> _EXERCISE INSTRUCTIONS_: Using the entries that follow, state how many lines contain "height", with no other words.

> _Before-and-after page screenshots_:
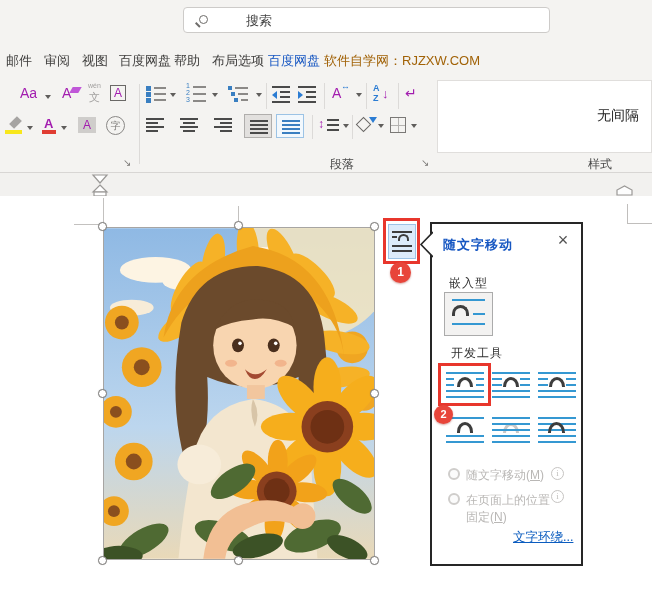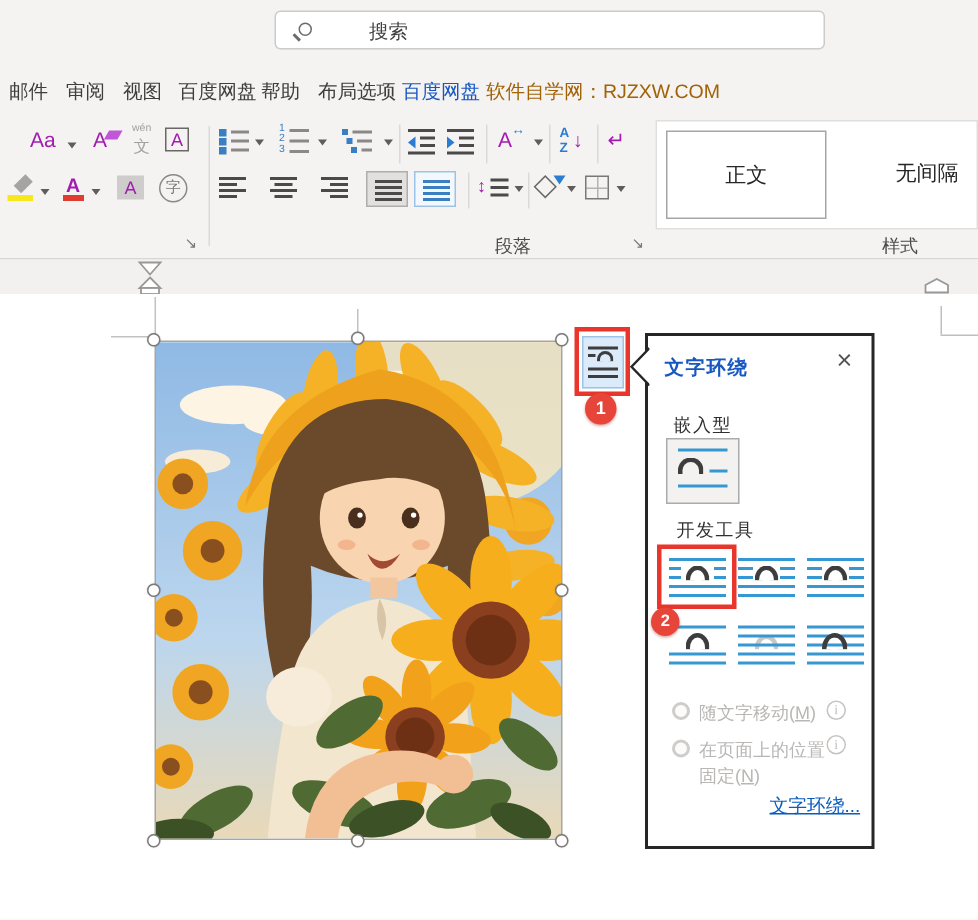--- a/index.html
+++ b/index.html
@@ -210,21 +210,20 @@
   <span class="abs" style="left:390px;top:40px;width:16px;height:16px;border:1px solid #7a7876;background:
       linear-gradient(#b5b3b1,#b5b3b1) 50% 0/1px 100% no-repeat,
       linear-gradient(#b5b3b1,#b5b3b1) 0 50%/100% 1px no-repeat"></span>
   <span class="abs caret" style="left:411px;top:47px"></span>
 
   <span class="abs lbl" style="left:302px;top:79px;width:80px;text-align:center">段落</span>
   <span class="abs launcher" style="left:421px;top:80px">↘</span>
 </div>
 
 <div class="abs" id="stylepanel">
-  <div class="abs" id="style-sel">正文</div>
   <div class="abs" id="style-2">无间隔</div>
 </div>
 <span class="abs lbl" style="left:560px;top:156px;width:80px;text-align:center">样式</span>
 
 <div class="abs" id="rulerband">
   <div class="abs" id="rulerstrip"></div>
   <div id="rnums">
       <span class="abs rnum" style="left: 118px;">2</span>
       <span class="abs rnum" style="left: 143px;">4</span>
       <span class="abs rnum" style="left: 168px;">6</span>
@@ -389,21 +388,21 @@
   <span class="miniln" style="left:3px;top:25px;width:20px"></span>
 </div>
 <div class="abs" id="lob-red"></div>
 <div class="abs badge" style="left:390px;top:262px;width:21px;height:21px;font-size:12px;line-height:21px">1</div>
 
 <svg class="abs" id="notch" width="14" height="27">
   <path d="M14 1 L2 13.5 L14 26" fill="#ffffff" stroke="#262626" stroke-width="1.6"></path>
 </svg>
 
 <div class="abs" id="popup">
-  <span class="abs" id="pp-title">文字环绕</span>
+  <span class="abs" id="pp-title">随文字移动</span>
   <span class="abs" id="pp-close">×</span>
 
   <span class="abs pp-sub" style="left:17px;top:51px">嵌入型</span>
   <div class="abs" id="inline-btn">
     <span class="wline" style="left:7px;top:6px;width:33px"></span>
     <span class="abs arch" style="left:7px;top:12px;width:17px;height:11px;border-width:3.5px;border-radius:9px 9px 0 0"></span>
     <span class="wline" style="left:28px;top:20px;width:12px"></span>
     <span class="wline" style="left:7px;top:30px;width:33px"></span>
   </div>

> _RESULT OF THE EXERCISE_: 4